Jared Rovny, the study’s lead author and a postdoctoral research associate in de Leon’s group, led both the theoretical and experimental work on the new method. Contributions by Kolkowitz and his team were critical to designing the experiments and understanding the data, said de Leon. The paper’s coauthors also included Ahmed Abdalla and Laura Futamura, who conducted summer research with de Leon’s team in 2021 and 2022, respectively, as interns in the Quantum Undergraduate Research at IBM and Princeton (QURIP) program, which de Leon cofounded in 2019.
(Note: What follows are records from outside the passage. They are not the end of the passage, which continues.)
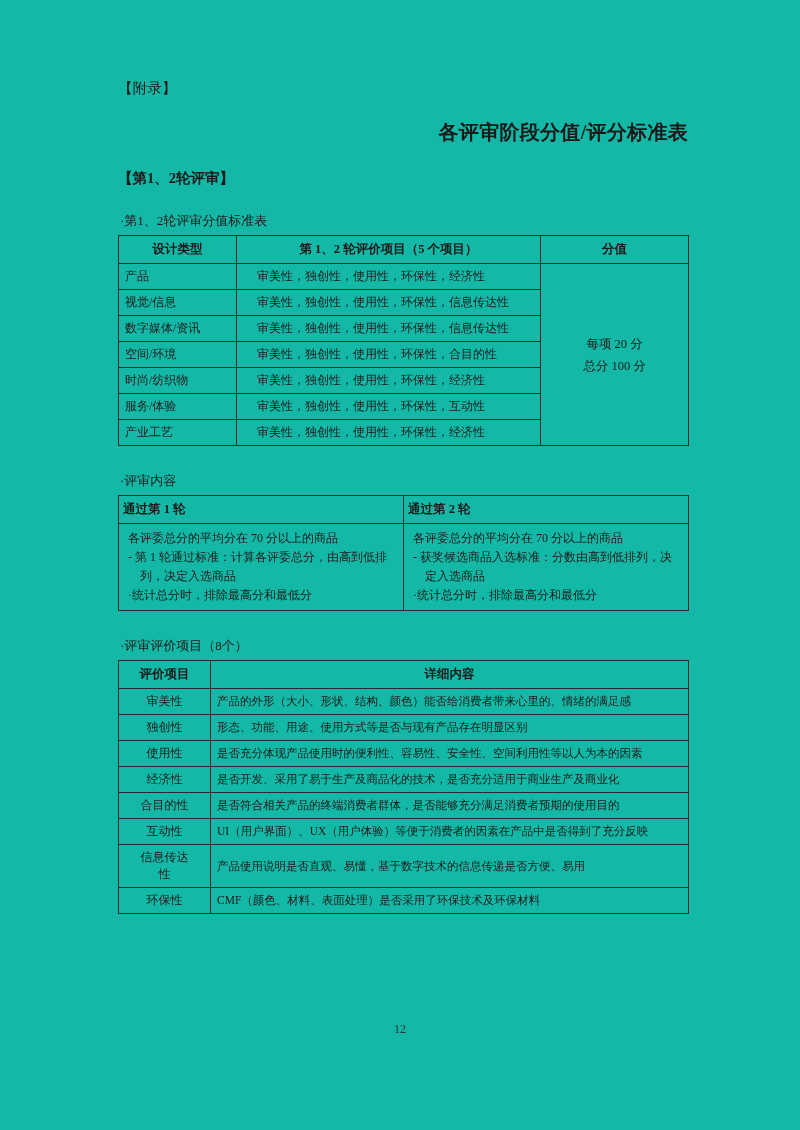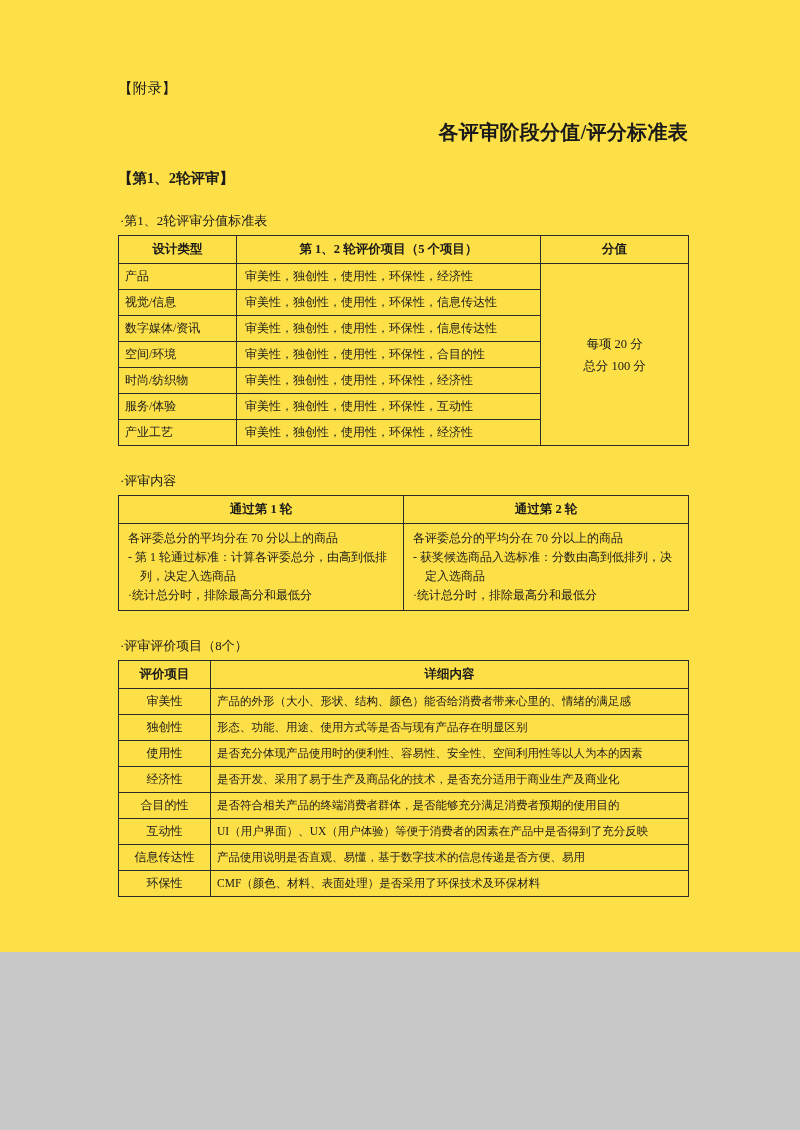--- a/index.html
+++ b/index.html
@@ -9,8 +9,8 @@
   }
   .page {
     width: 800px;
-    height: 952px;
-    background: #fde047;
+    height: 1130px;
+    background: #14b8a6;
     position: relative;
     margin: 0 auto;
     box-sizing: border-box;

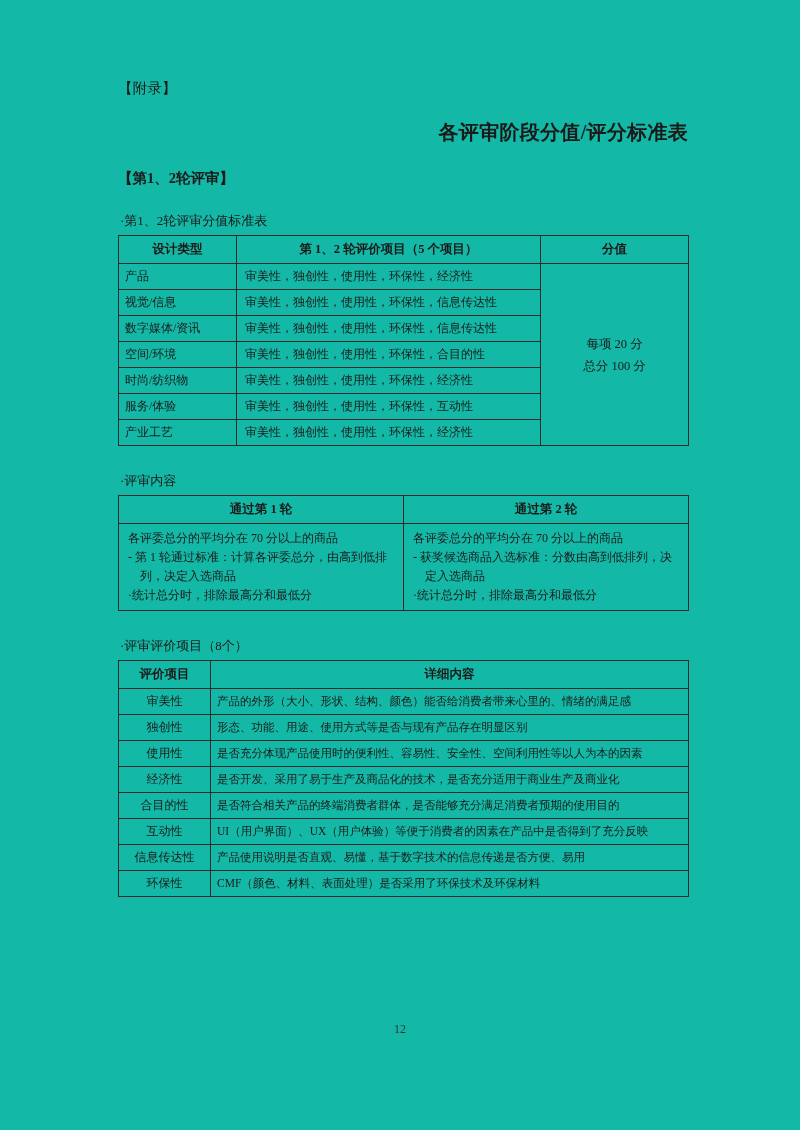--- a/index.html
+++ b/index.html
@@ -58,7 +58,7 @@
   }
   table td, table th {
     border: 1px solid #2a2a2a;
-    padding: 4px 8px;
+    padding: 4px 20px;
     vertical-align: middle;
     font-weight: normal;
     text-align: left;

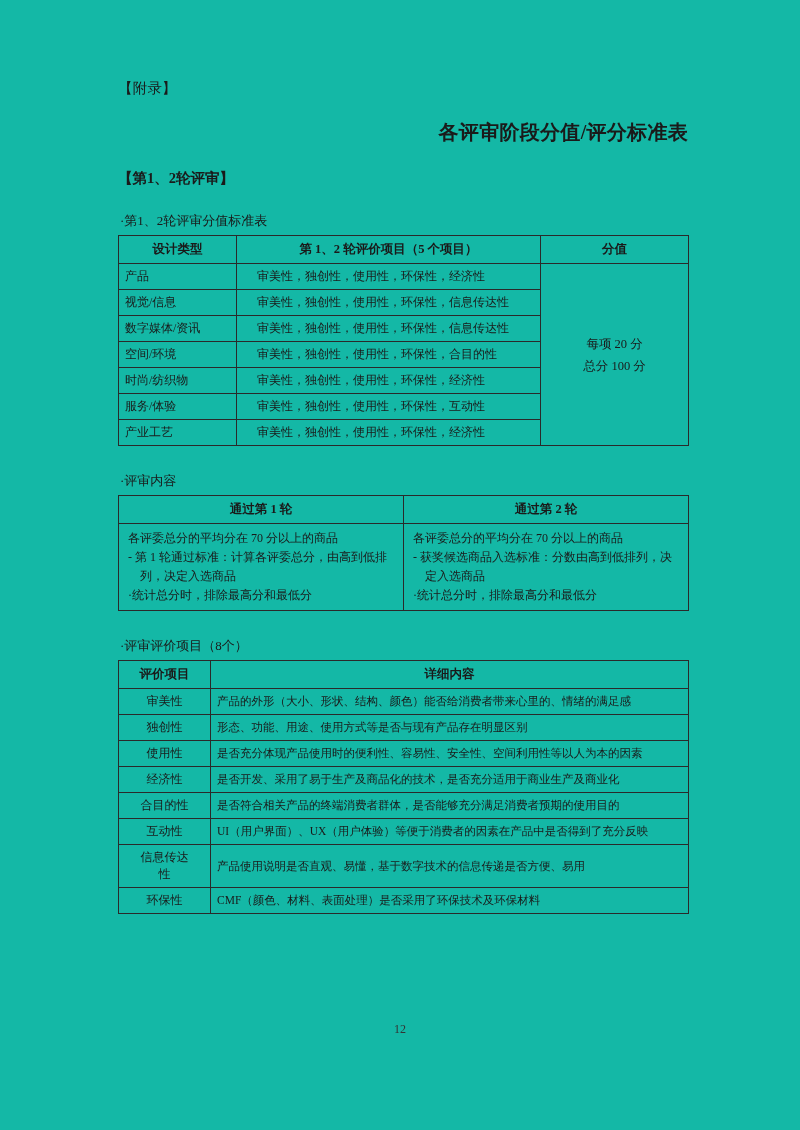--- a/index.html
+++ b/index.html
@@ -80,7 +80,7 @@
   }
   .t2 { margin-bottom: 26px; }
   .t2 th {
-    text-align: center;
+    text-align: left;
     font-weight: bold;
     font-size: 12.5px;
     padding: 5px 4px;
The article, Nanoscale covariance magnetometry with diamond quantum sensors, was published online Dec. 22 in Science. Other coauthors were Zhiyang Yuan, a Ph.D. student at Princeton; Mattias Fitzpatrick, who earned a Ph.D. at Princeton in 2019 and was a postdoctoral research fellow in de Leon’s group (now an assistant professor at Dartmouth’s Thayer School of Engineering); and Carter Fox and Matthew Carl Cambria of the University of Wisconsin–Madison. Support for the research was provided in part by the U.S. National Science Foundation, the U.S. Department of Energy, the Princeton Catalysis Initiative and the Princeton Quantum Initiative.
The University of Wisconsin–Madison’s Department of Physics contributed to this article.